1. A method of synchronising at least one metadata associated with a first version of an audiovisual document, with a second version of said audiovisual document, said at least one metadata being synchronized with said first version by a first signature of a first portion of said first version, the method comprising:

associating at least one second metadata with the first version of the audiovisual content, said second metadata being synchronized with said first version by a second signature of a second portion of frames of said first portion,

detecting the first signature in portions of said second version,

detecting the second signature in a portion of frames of said portions of said second version,

Synchronizing the metadata with said portions of the second version of the audiovisual document.

2. The method according to claim 1, in which the second portion of said first version of the audiovisual document from which the second signature is extracted is delimited by a geometric shape.

3. The method according to claim 2, in which said portions of the second version of the audiovisual document are obtained by detecting the geometric shape in the second version of the audiovisual document, and the second signature is then detected from the content of the second version of the audiovisual document then delimited by this geometric shape.
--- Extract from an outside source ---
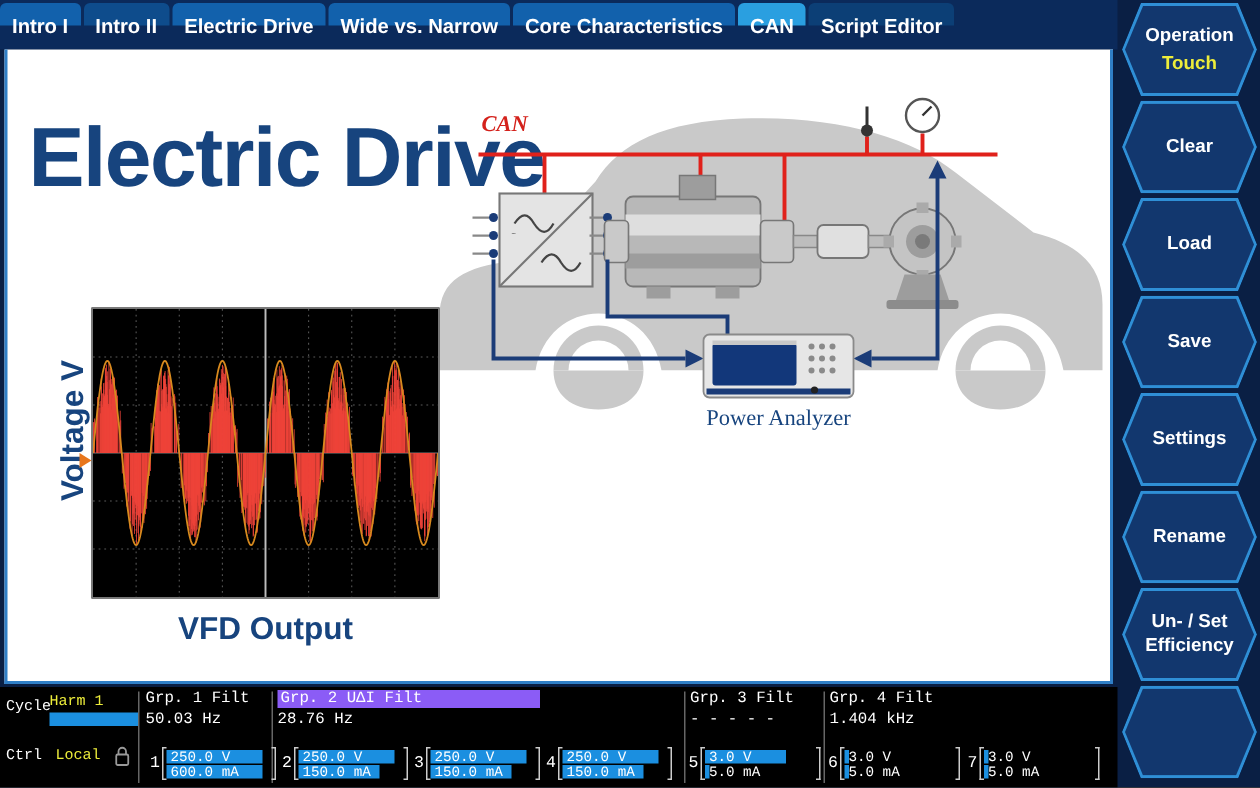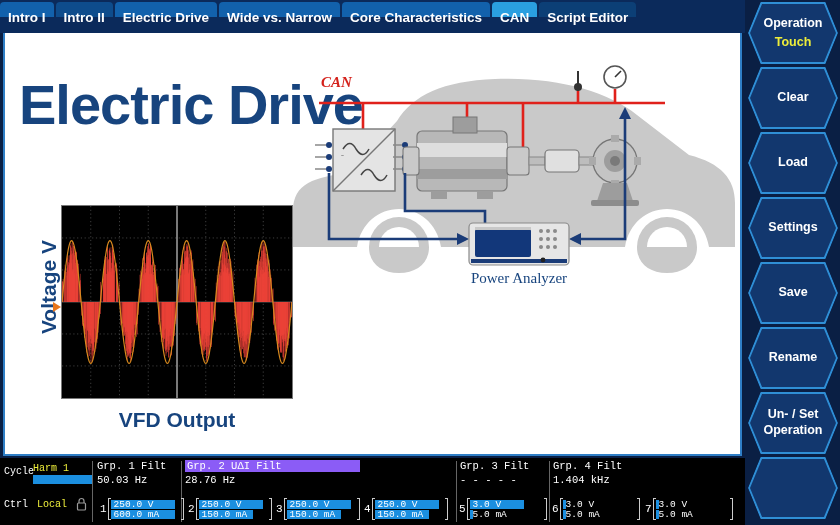"Settings" div.hexbtn { order: before "Save" -> after "Save" }
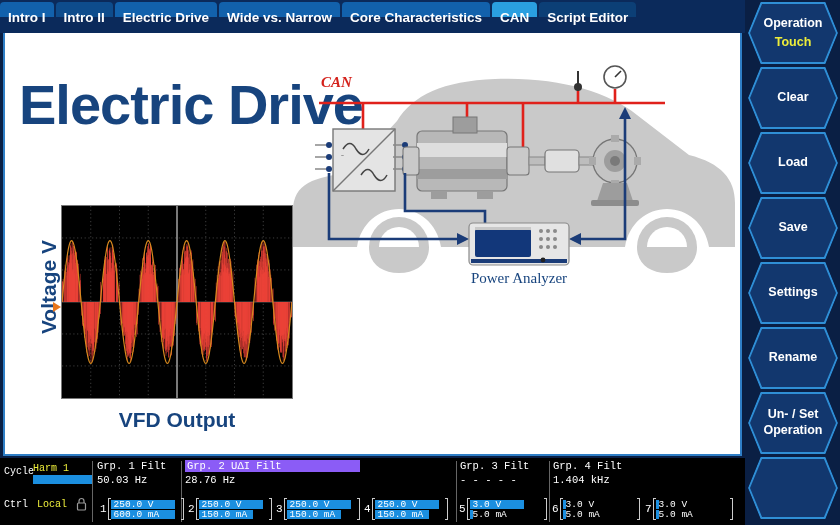"Un- / Set" span.lbl { text: Operation -> Efficiency }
4. A device configured to synchronize at least one metadata associated with a first version of an audiovisual document, with a second version of said audiovisual document, said at least one metadata being synchronized with said first version by a first signature of a first portion of said first version, the device comprising a processor configured to:

associate at least one second metadata with the first version of the audiovisual content, said second metadata being synchronized with said first version by a second signature of a second portion of frames of said first portion,

detect the first signature in portions of said second version,

detect the second signature in a portion of frames of said portions of said second version,

Synchronise the metadata with said portions of the second version of the audiovisual document.

5. he device according to claim 4, in which the second portion of said first version of the audiovisual document from which the second signature is extracted is delimited by a geometric shape.

6. The device according to claim 5, in which said portions of the second version of the audiovisual document are obtained by detecting the geometric shape in the second version of the audiovisual document, and the second signature is then detected from the content of the second version of the audiovisual document then delimited by this geometric shape.

7. A computer program product comprising program code instructions for implementing the synchronisation method according to claim 1, when the program is executed by a processor.